(Exercise inputs begins)

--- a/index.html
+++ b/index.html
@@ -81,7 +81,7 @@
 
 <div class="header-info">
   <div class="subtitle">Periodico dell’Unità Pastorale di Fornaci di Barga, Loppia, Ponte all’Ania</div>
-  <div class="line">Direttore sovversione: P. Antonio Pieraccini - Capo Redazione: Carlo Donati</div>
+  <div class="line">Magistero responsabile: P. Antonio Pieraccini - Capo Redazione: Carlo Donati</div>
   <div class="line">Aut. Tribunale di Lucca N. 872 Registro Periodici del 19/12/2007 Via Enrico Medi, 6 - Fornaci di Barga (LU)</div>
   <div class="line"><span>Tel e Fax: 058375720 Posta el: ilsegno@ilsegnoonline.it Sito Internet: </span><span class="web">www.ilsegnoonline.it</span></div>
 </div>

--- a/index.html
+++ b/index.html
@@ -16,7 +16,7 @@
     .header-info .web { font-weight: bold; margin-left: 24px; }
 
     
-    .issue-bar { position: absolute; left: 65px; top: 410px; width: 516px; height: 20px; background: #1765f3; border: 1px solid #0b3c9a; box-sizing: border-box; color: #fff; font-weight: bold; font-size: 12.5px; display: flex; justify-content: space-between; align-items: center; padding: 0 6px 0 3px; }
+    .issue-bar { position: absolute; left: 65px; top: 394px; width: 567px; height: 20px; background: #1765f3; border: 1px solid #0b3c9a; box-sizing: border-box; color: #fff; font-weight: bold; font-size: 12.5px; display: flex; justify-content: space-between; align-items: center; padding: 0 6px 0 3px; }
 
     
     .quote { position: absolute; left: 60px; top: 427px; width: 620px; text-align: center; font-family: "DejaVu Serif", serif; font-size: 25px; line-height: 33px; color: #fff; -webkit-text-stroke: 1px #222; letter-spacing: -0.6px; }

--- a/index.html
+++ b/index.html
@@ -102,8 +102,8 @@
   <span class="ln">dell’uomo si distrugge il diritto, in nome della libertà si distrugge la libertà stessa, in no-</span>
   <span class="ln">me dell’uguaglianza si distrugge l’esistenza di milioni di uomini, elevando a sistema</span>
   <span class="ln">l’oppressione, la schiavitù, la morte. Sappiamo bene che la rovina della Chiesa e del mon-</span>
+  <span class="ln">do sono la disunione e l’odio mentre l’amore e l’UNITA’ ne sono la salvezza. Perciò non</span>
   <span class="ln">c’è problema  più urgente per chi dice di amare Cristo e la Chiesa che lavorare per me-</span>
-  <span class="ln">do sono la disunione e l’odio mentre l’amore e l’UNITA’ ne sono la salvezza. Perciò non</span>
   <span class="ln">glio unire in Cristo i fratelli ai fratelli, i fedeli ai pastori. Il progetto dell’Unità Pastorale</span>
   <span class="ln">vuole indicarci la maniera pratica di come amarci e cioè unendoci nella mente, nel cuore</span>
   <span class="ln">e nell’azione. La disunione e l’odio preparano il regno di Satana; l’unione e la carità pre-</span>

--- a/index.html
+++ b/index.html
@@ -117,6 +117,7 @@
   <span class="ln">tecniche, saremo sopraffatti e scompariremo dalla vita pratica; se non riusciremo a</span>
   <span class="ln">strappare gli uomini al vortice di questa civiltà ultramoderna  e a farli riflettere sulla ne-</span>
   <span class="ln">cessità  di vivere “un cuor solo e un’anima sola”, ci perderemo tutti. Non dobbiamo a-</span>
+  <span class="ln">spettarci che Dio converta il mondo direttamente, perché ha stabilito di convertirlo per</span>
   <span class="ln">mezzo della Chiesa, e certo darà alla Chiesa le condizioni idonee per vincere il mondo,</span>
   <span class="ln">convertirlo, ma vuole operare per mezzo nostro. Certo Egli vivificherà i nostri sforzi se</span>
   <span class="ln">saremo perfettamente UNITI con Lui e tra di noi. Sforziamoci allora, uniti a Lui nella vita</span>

(Exercise inputs ends)
(Exercise inputs begins)

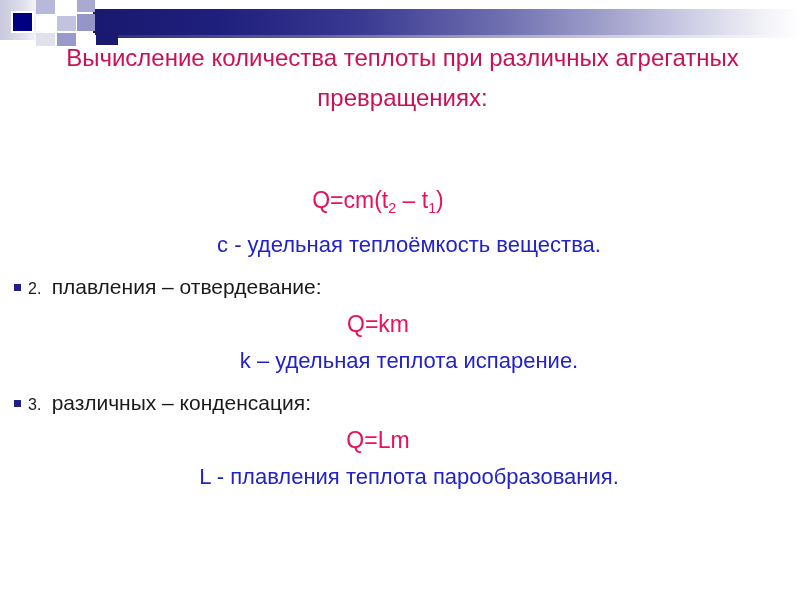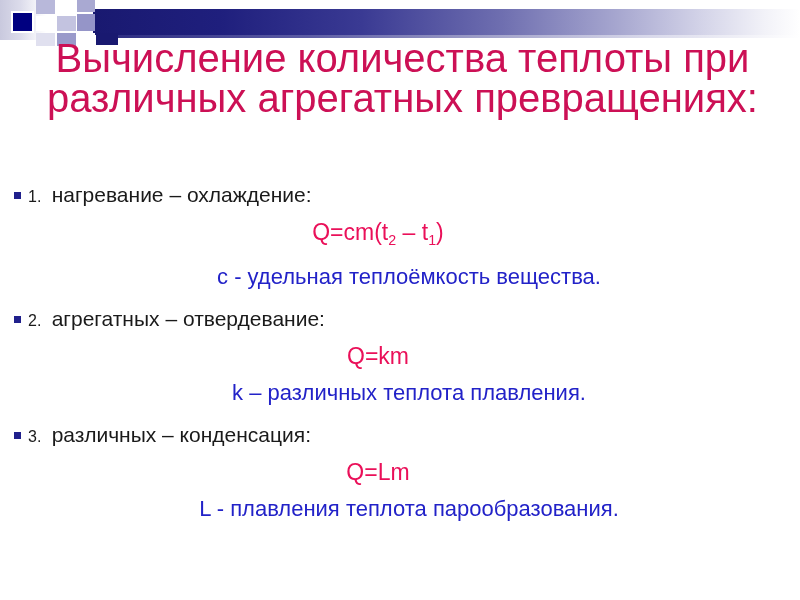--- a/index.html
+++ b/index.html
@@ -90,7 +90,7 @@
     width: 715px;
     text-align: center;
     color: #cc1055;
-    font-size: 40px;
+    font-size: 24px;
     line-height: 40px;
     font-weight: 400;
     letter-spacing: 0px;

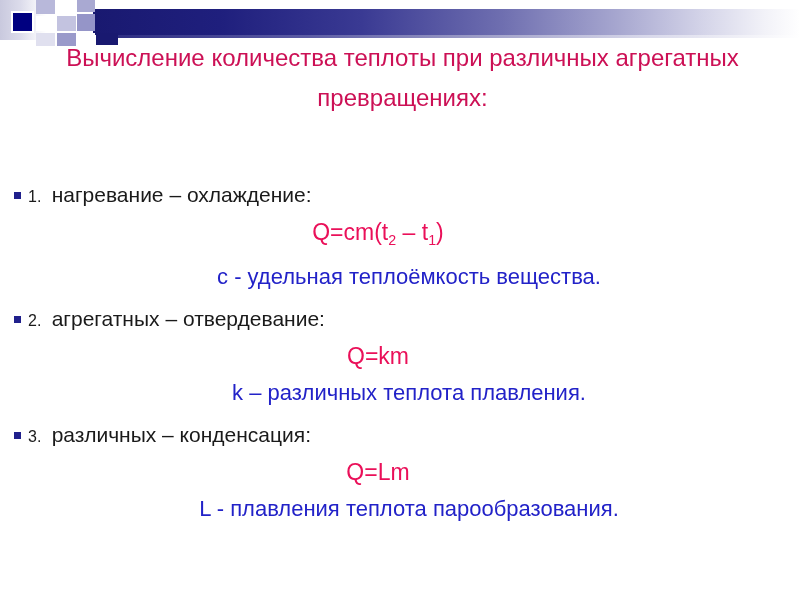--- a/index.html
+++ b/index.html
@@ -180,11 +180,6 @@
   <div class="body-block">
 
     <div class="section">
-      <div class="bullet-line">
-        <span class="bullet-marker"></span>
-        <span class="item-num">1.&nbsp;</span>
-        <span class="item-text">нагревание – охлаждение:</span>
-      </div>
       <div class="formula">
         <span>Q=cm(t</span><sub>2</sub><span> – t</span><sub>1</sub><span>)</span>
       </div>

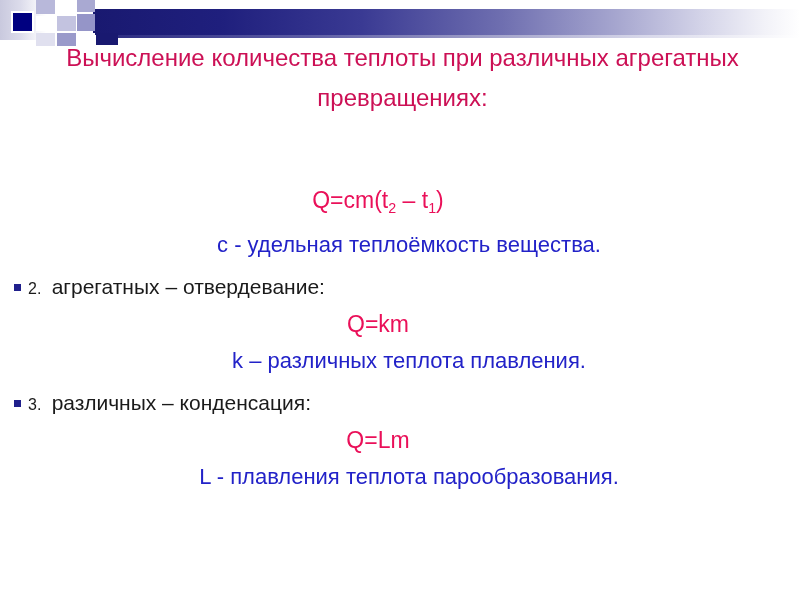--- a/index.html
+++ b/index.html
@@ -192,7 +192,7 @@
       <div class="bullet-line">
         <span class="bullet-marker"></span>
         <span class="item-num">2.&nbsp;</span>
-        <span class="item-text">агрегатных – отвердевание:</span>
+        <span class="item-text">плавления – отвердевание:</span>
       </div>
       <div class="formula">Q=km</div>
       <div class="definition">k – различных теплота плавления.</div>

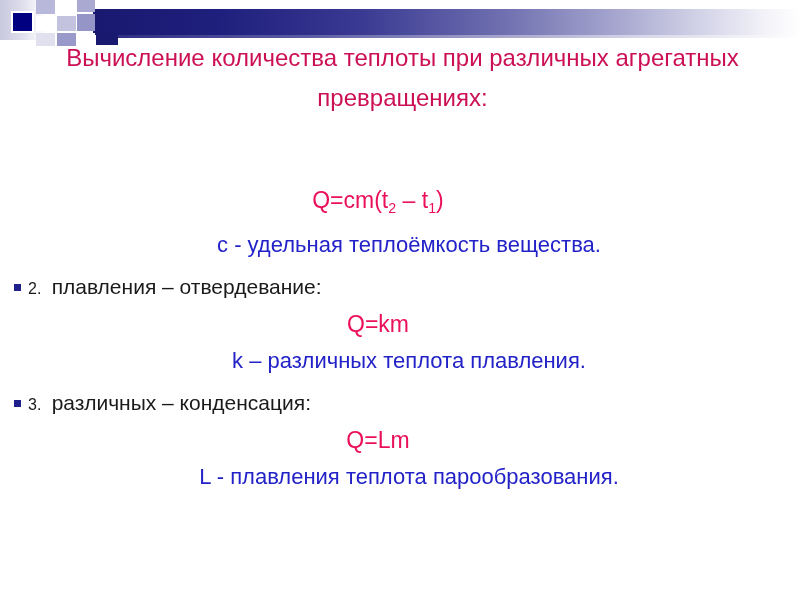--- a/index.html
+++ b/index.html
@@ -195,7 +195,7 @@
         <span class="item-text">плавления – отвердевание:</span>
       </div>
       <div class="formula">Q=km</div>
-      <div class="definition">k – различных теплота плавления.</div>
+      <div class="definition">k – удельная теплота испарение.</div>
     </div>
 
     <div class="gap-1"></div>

(Exercise inputs ends)
(Exercise inputs begins)

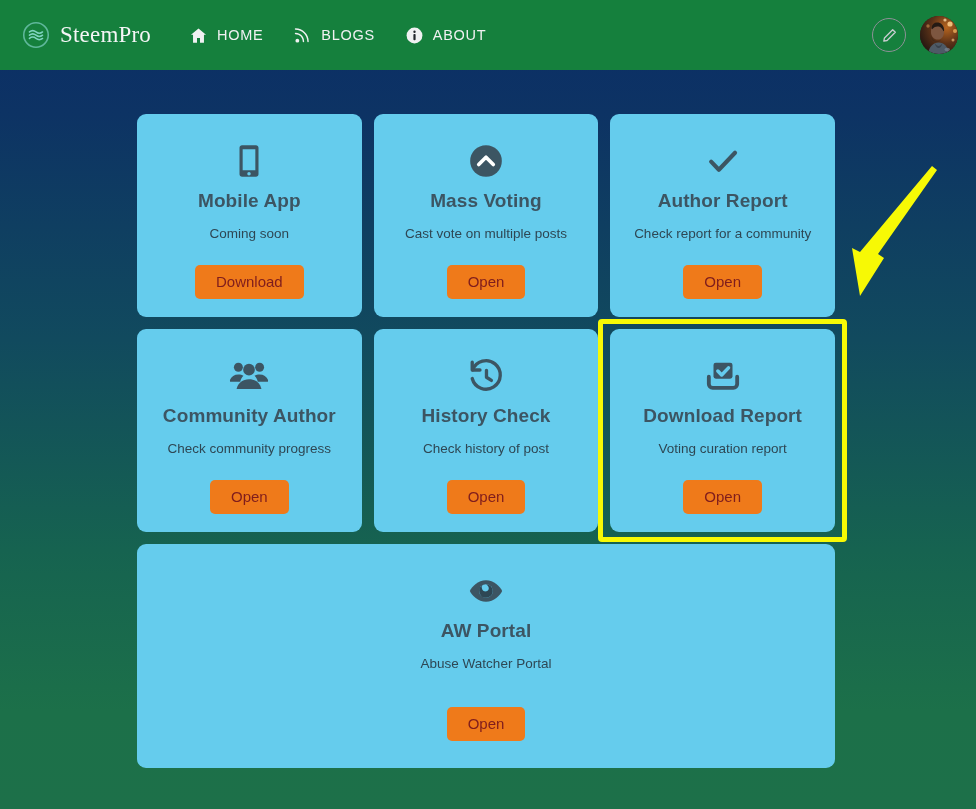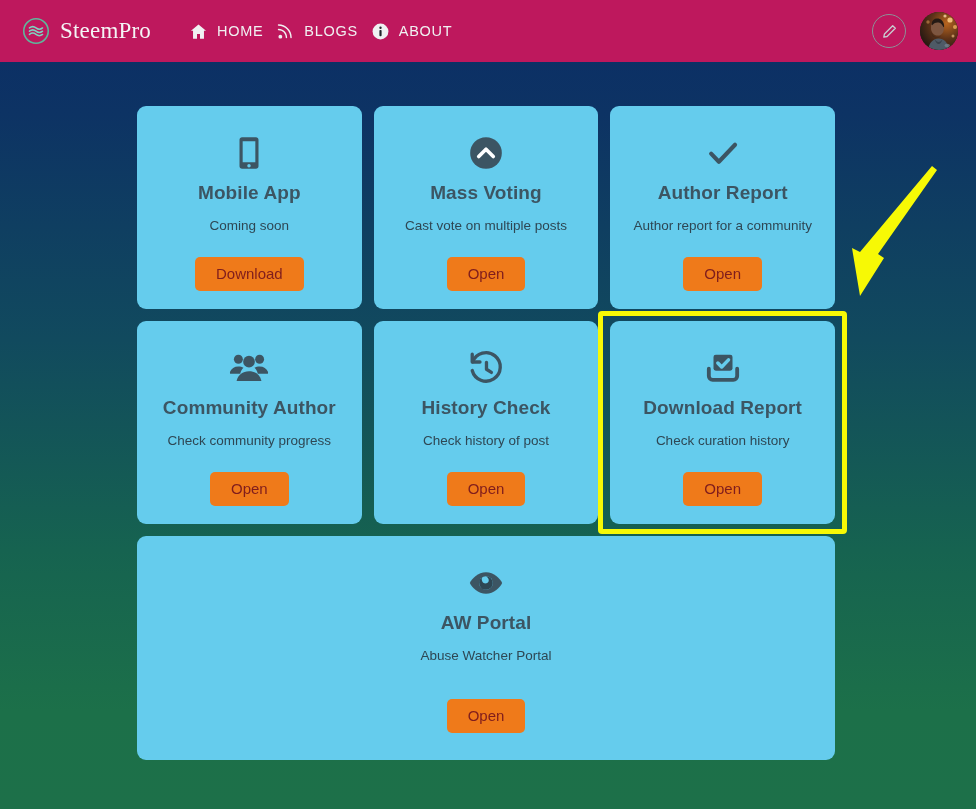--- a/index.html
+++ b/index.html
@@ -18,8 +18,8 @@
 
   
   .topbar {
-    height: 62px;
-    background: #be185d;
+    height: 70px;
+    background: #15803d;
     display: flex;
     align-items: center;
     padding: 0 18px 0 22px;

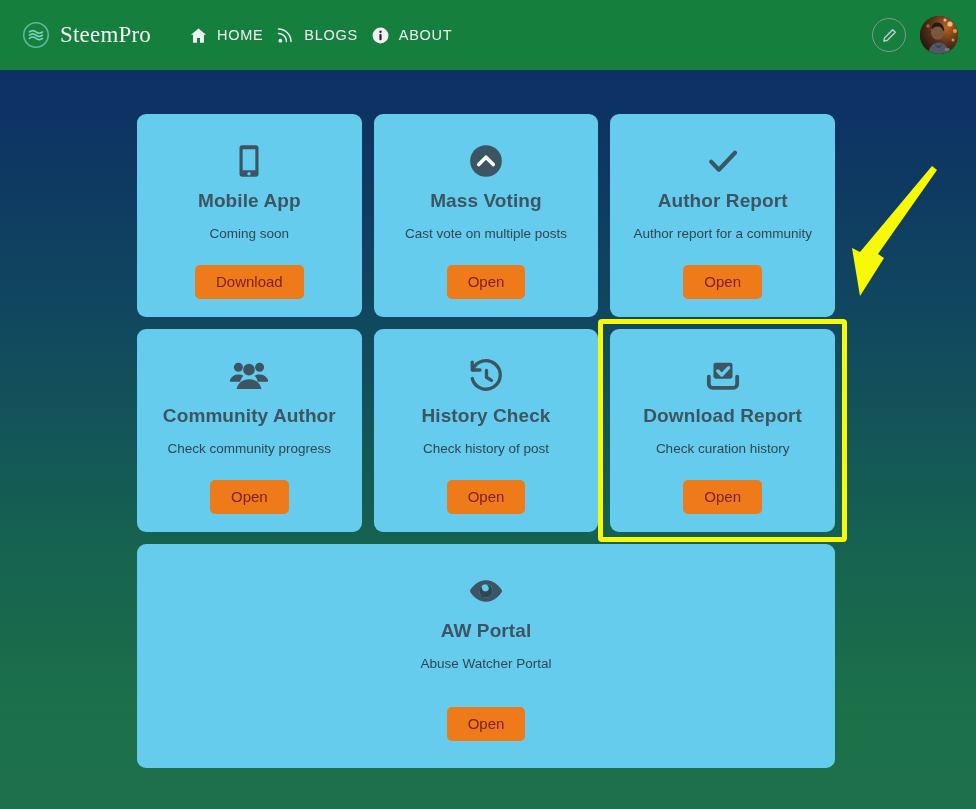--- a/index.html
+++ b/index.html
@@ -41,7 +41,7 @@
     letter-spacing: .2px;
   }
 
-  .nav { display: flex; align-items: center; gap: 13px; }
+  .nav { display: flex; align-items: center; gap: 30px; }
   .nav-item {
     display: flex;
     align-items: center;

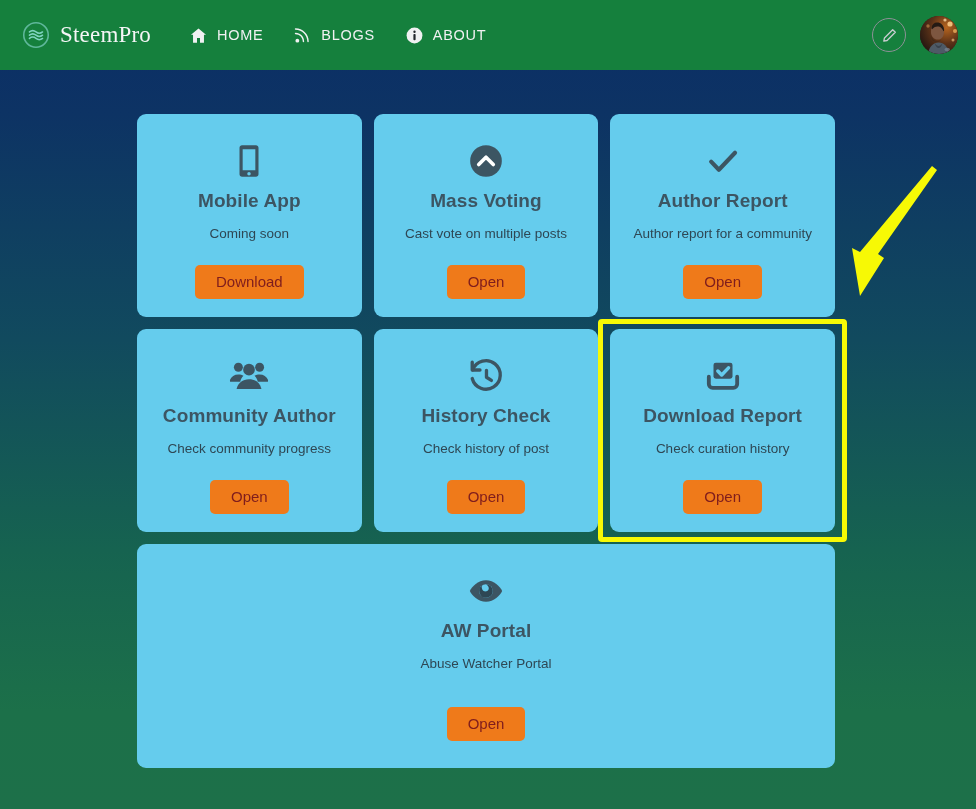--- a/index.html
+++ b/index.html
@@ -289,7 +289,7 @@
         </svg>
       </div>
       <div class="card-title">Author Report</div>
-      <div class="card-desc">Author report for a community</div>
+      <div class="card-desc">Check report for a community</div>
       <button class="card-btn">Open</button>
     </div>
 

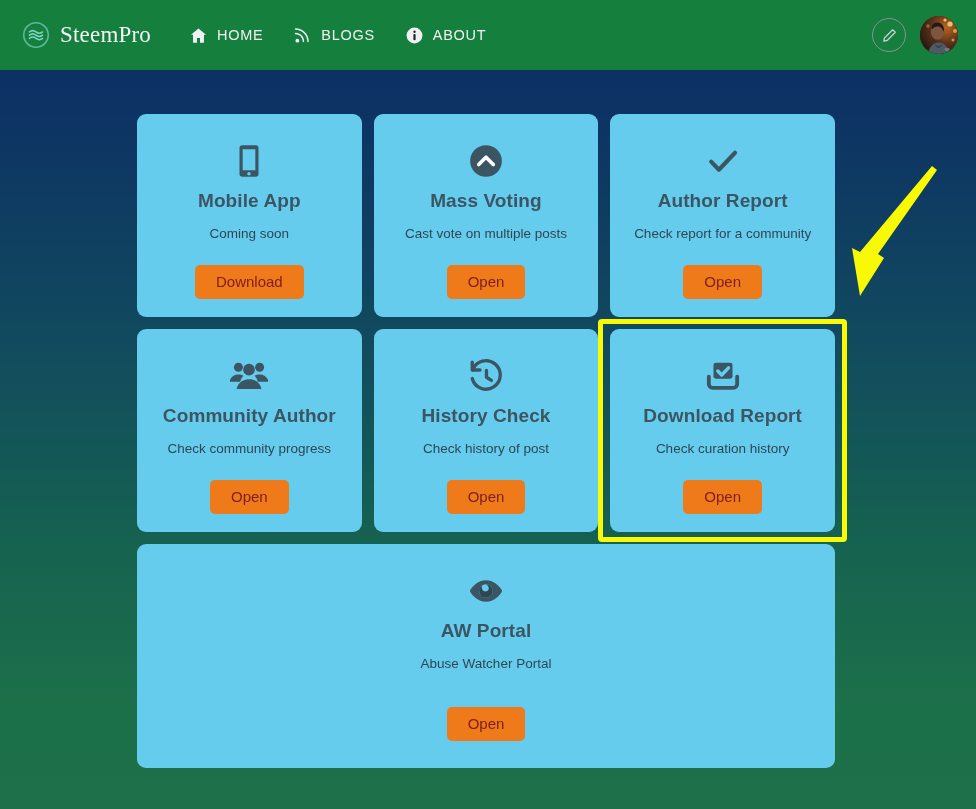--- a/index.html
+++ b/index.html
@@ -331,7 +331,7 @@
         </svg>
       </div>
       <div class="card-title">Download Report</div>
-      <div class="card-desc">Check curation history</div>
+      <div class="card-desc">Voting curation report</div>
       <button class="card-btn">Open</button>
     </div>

(Exercise inputs ends)

- [Task to carry out] Copy the lines above exactly. Start with the line containing "responsabile: P. Antonio", end with the line containing "di Barga (LU)</div>", and include both.

- [Task output]
+  <div class="line">Magistero responsabile: P. Antonio Pieraccini - Capo Redazione: Carlo Donati</div>
   <div class="line">Aut. Tribunale di Lucca N. 872 Registro Periodici del 19/12/2007 Via Enrico Medi, 6 - Fornaci di Barga (LU)</div>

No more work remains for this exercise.